Artificial Intelligence
A lot of data is generated by emerging transformative technology and this data provides the knowledge required to drive digital technology’s transformative nature. Artificial Intelligence and it’s and its subcategories, Machine Learning and Deep Learning are used to simplify business processes and collaborate with human beings to increase efficiencies.
Privacy
Companies need to protect their sensitive data from data breaches and cyberattacks in today’s technologically transformed environment, all while maintaining privacy issues in mind. Privacy obligations such as GDPR, CCPA, and PIPEDA have forced organizations to step up their privacy game and show compliance with detection, monitoring, and record-keeping of mandated privacy violations.
In line with the increasingly emerging philosophy of digital transformation, the concepts of “privacy by design” and “security by design” would need to be kept in mind by organizations.
The Risk Landscape and Digital Transformation
The digitally transforming aspect of these emerging technologies not only offers commercial opportunities but also opportunities for cybercriminals.
New tools are analogous to new risks and vulnerabilities attacking a revamped environment. Such risks have significant repercussions for the prosperity of our digitally transformed industries. Cybersecurity and socio-technical elements are the challenges that could hamper our digital transition.
Data Breaches
As enterprise technology becomes more and more available to allow online cooperation, vulnerabilities also open-up.
Many of the recent data violations, such as the Capital One breach, have been triggered by the misconfiguration of cloud servers. We need to lock down our applications securely while we transform our working environments, open up our enterprise to cloud apps, and free up data flow.
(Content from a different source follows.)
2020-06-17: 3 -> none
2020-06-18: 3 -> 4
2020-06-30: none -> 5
Also Read: Cybersecurity: Everything You Need to Know
Consumer Push-Back
Data is a vital aspect of our organizations’ digital transformation. Often these details are extremely sensitive and unique. Consumers and laws such as GDPR are fighting back on breaches of data protection.
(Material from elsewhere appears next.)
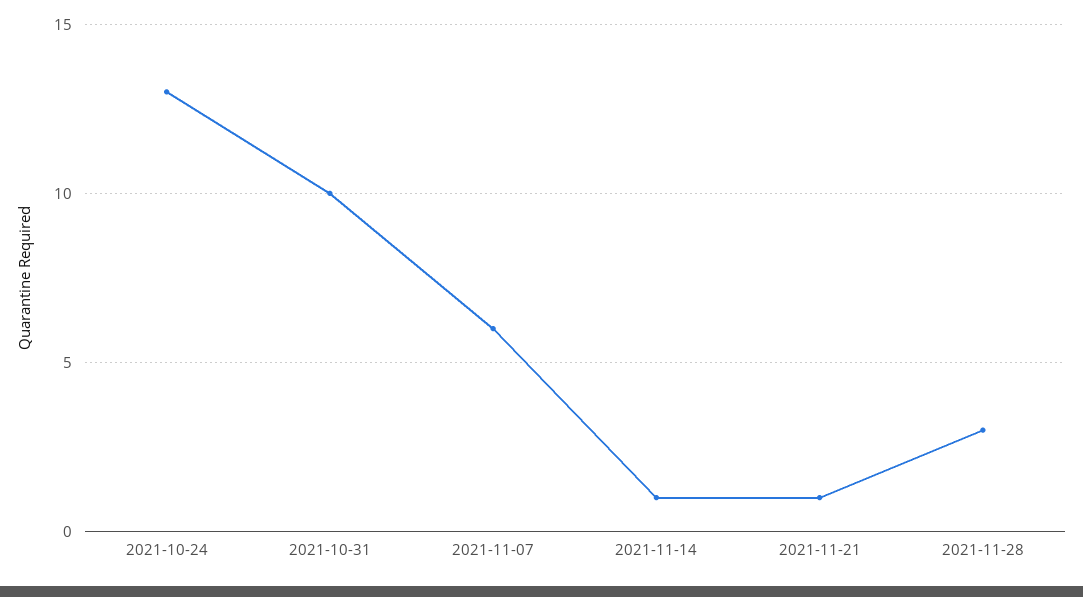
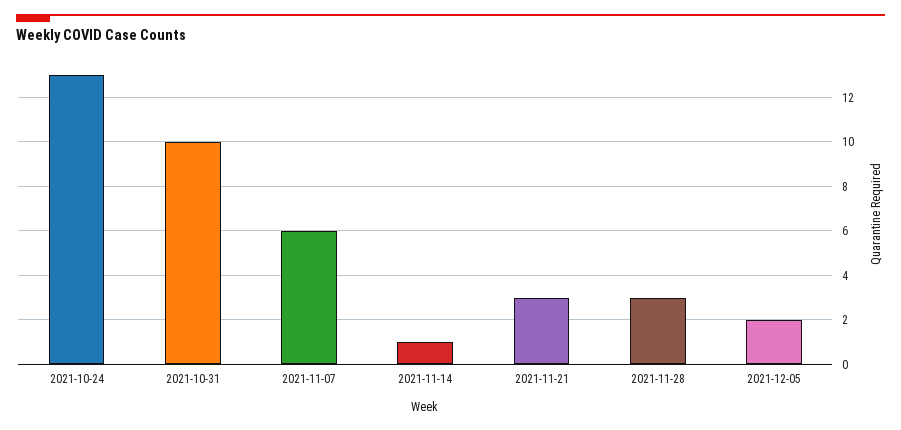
2021-11-21: 1 -> 3
2021-12-05: none -> 2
We need to be cognizant of customer preferences and regulatory imperatives in addition to locking down our structures and resources. If not, it is accompanied by substantial fines and decreased public interest.
Critical Infrastructure Attacks
Essential infrastructures, such as electricity and water, are now being digitally converted systems that were closed once are hyper-connected now. The very networking on which digital business depends also requires essential infrastructures. Attacks on Distributed Denial of Service (DDoS) are also on the rise.
Remote Access and Cloud Apps
The use of web applications such as communication hubs includes the digital integration of corporate working processes. An International Data Group (IDG) study showed that there is at least one cloud app for 73 percent of enterprises. More than one-third of companies are under pressure to completely move to the cloud. This move is fuelled by cost savings, operational efficiencies, remote connectivity, and inter-company cooperation. The downside is that the attack surface is increased by cloud applications. In a 2019 Thales report, 49% of respondents thought that a cyberattack posed the greatest danger to cloud software.
Conclusion
The train for digital transformation has hit the rails and is steaming along. Missing the train puts a business at risk of slipping behind the market.
Digital business process automation provides increased efficiencies, more cost-effective approaches to use data, greater customer experience, and can also provide better working conditions for the workers. However, It also opens fresh outlets for cyber-attacks. We must be mindful of the security risks and the possibility of using innovative ways of operating as we try to embark on a new system and improve the way we operate.
Change is never easy, and digital transformation carries both risk and reward. Managing these threats is as much a part of the process of digital change as getting emerging technology on board.